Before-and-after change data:
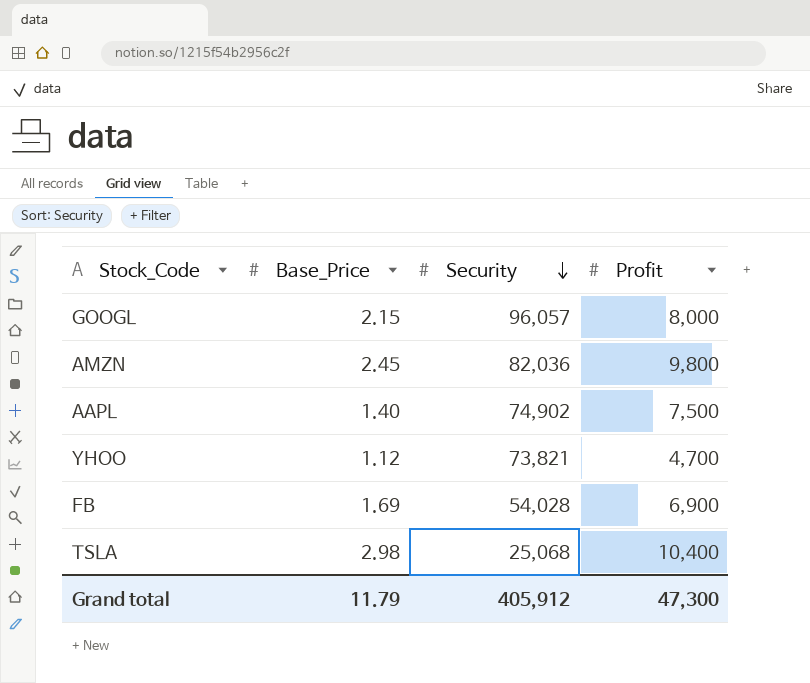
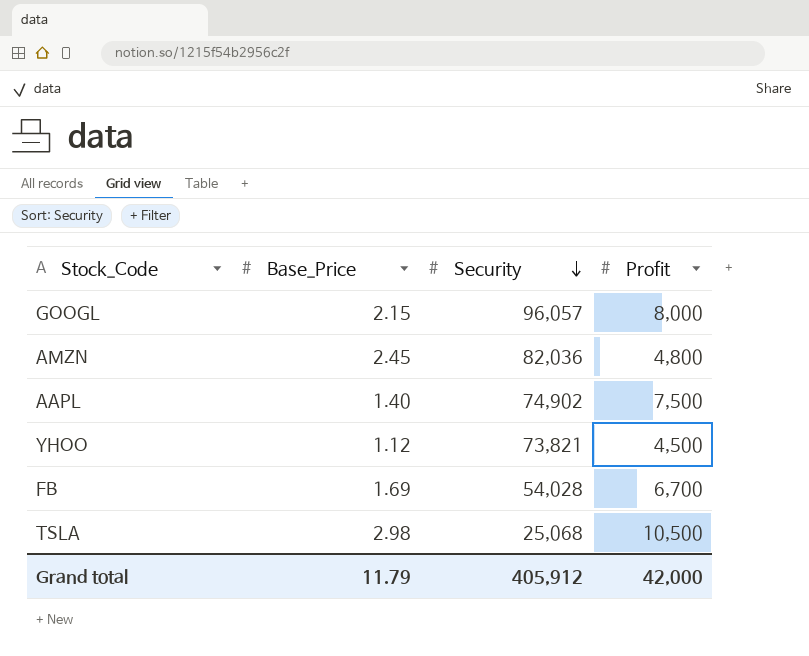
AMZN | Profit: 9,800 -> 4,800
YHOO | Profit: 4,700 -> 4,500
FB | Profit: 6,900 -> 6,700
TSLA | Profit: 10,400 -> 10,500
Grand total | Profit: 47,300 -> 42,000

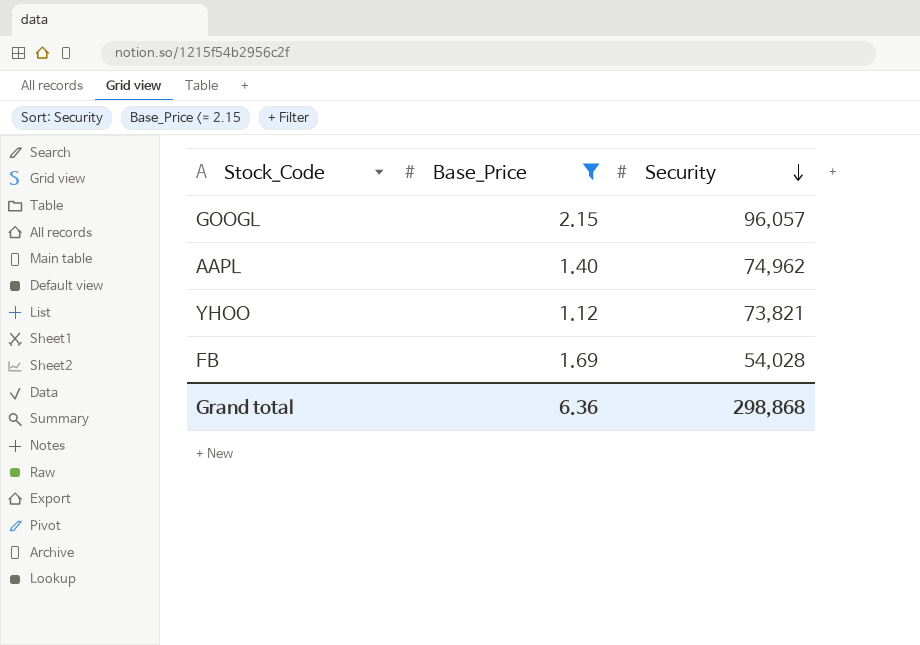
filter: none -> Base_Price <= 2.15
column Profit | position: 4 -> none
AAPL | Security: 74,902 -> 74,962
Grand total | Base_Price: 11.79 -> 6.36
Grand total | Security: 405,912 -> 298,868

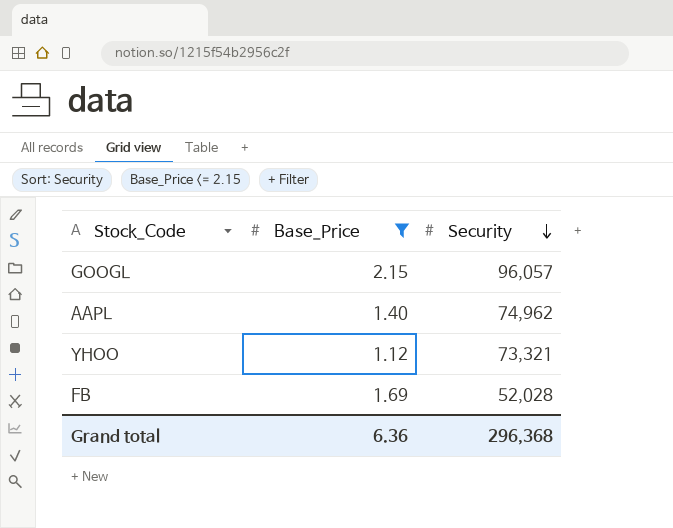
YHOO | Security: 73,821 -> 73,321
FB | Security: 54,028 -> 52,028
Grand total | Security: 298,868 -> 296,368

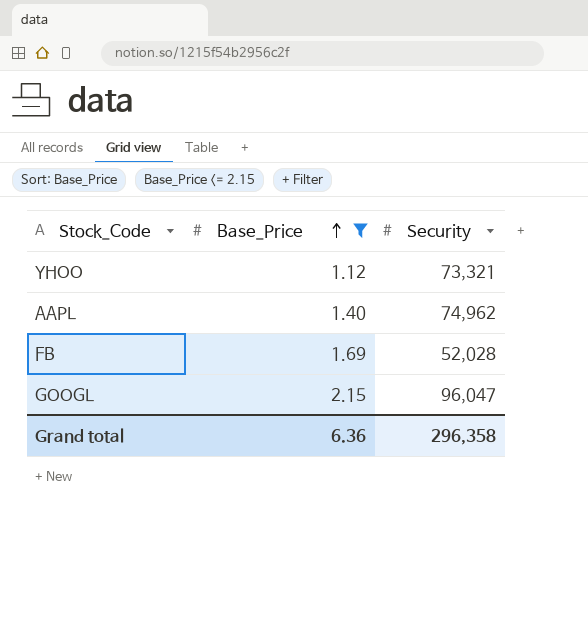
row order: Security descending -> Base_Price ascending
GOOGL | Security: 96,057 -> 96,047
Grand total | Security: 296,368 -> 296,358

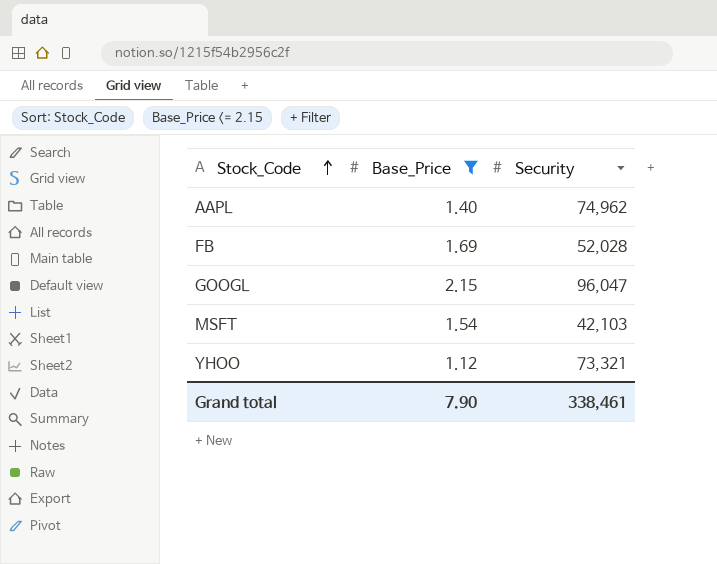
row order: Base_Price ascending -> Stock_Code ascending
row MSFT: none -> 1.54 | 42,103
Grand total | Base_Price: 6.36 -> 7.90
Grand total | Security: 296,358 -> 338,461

* [How to complete this task]: Every entry should be returned exactly as written, minus the pictures.

* [Expected output]:
AMZN | Profit: 9,800 -> 4,800
YHOO | Profit: 4,700 -> 4,500
FB | Profit: 6,900 -> 6,700
TSLA | Profit: 10,400 -> 10,500
Grand total | Profit: 47,300 -> 42,000

filter: none -> Base_Price <= 2.15
column Profit | position: 4 -> none
AAPL | Security: 74,902 -> 74,962
Grand total | Base_Price: 11.79 -> 6.36
Grand total | Security: 405,912 -> 298,868

YHOO | Security: 73,821 -> 73,321
FB | Security: 54,028 -> 52,028
Grand total | Security: 298,868 -> 296,368

row order: Security descending -> Base_Price ascending
GOOGL | Security: 96,057 -> 96,047
Grand total | Security: 296,368 -> 296,358

row order: Base_Price ascending -> Stock_Code ascending
row MSFT: none -> 1.54 | 42,103
Grand total | Base_Price: 6.36 -> 7.90
Grand total | Security: 296,358 -> 338,461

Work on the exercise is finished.